Leviticus 16 and the Racial Scapegoat

In Leviticus 16 the Priestly source (P) tells us about a day of atonement, where the communal cleansing of the guilt and shame of sin was sent off into the wilderness in the form of a goat; a goat that was anointed with the community’s sin, sent running into the woods; which makes this imagery representative of the one’s sin being launched out, cast away, done away with. Of course another goat was also sacrificed at the meeting in order to appease God.

This first goat, the one sent into the wilderness, is an example of the process of scapegoating that René Girard would expound upon; and I am in a shockingly rare mood where I will take up this Girardian notion of the scapegoat in order to offer a sobering critique of the way we, in the West, have come to deal with systematic racism, using events in 2013 as the components of this illustration.

Earlier this year, world-renowned cook, Paula Deen, came under fire due to a revelation of her (20 years) younger self. She had apparently, two decades ago, called one of her black workers a ‘nigger’; this is obviously upsetting to many. Her comment was out of line and racist, of course. It is clear that she was socialized into a racist (however subtle) worldview, as a Southerner in a bitterly nuanced post-civil war status. There is no excuse for what she said, and shouldn’t be. But, here we see Leviticus coming to life, for she becomes White America’s goat, the one whom gets sent off into the dessert. For America demonstrates her exquisite intolerance for race and racist speech. The hate crime police are deployed and next thing one knows, her cookbooks and kitchen supplies are on discount racks at Wal-Mart. Is it right that she be called out on her racism? Absolutely! But what happens next?
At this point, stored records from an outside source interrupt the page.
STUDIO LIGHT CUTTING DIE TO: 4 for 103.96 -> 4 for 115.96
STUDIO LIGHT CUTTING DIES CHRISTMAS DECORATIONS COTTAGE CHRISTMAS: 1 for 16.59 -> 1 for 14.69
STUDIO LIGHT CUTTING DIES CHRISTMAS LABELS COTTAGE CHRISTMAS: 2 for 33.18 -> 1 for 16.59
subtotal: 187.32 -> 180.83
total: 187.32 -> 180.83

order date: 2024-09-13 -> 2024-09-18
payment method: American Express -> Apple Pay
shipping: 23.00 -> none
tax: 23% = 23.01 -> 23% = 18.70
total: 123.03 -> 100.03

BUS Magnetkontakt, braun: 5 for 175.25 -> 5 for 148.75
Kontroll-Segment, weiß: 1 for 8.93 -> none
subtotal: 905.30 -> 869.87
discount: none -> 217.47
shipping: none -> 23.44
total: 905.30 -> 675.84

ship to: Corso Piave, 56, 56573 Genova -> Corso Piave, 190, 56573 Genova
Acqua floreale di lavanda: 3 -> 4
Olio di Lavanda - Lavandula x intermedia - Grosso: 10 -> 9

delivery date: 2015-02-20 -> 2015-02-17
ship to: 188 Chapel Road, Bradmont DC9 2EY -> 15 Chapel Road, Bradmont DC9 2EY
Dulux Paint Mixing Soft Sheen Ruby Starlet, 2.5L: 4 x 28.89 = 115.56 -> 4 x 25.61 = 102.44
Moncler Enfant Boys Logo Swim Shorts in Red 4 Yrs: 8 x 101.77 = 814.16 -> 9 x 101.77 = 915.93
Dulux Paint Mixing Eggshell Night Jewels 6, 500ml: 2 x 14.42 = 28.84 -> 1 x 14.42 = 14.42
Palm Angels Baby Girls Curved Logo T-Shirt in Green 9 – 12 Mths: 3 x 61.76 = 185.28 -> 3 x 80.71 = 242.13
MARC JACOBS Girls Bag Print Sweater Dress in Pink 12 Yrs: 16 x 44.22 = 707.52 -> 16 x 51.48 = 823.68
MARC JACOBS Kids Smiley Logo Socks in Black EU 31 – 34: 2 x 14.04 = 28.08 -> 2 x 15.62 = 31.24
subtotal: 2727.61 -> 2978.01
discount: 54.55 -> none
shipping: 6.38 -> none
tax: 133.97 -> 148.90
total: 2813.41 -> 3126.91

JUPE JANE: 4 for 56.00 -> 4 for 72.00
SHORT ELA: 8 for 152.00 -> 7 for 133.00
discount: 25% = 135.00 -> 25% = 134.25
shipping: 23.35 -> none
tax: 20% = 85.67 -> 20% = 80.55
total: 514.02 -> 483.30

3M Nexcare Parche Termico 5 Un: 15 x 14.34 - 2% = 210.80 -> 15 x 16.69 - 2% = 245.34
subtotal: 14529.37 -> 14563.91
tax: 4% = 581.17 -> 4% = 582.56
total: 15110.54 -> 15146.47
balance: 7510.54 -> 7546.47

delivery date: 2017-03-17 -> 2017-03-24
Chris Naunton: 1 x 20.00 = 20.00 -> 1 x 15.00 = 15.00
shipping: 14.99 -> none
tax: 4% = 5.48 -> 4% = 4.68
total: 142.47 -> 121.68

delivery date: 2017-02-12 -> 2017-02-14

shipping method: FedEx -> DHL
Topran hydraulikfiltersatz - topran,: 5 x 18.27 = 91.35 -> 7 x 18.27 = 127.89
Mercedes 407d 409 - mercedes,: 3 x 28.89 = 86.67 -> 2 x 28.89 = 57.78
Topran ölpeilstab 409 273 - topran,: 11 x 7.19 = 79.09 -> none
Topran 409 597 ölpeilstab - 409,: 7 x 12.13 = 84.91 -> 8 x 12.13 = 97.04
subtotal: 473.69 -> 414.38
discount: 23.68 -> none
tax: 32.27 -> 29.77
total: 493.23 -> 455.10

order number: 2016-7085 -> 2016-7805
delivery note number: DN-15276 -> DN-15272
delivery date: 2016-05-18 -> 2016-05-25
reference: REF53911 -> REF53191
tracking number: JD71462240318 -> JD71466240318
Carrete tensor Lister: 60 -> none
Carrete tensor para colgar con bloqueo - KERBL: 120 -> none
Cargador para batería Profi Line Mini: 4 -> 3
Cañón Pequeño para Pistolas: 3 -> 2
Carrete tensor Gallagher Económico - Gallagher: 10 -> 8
Months later, a Floridian neighborhood watchman is on trial for murder charges, as he shot a young (unarmed) black male, (allegedly) in self-defense. You see, what happened was Trayvon Martin was merely out in a suburb talking to his girlfriend on a cell phone. This alerted Zimmerman, for Martin was three things. He was black, wearing a hood, and outside (in the public eye) past dark. So, like any good authority, Zimmerman peruses the young man, despite orders from local authorities not to. After approaching Martin, uncertain altercation outbreaks, which ends in Martin lying dead; Zimmerman shot Martin, I remind you, in self-defense. The Court finds Zimmerman NOT GUILTY and he is released back into his life, with his gun, and a pat on the back. Not too much later, he is making headlines again for threatening more people with a gun—just so you are aware that his violence transcends this one occurrence.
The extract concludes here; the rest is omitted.